* _SUPPLIED MATERIAL_
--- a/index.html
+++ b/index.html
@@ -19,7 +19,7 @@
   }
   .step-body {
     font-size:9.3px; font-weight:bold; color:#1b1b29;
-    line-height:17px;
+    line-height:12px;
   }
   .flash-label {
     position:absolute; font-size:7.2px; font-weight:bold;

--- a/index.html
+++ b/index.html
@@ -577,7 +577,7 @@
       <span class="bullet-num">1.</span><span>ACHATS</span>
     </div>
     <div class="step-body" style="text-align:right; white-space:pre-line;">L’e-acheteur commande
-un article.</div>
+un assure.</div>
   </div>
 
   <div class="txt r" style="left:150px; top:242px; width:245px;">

* _TASK INSTRUCTIONS_
Whenever the string "class" appears on a line of the material, that line counts; report the count and nothing else.

* _FINISHED EXERCISE_
3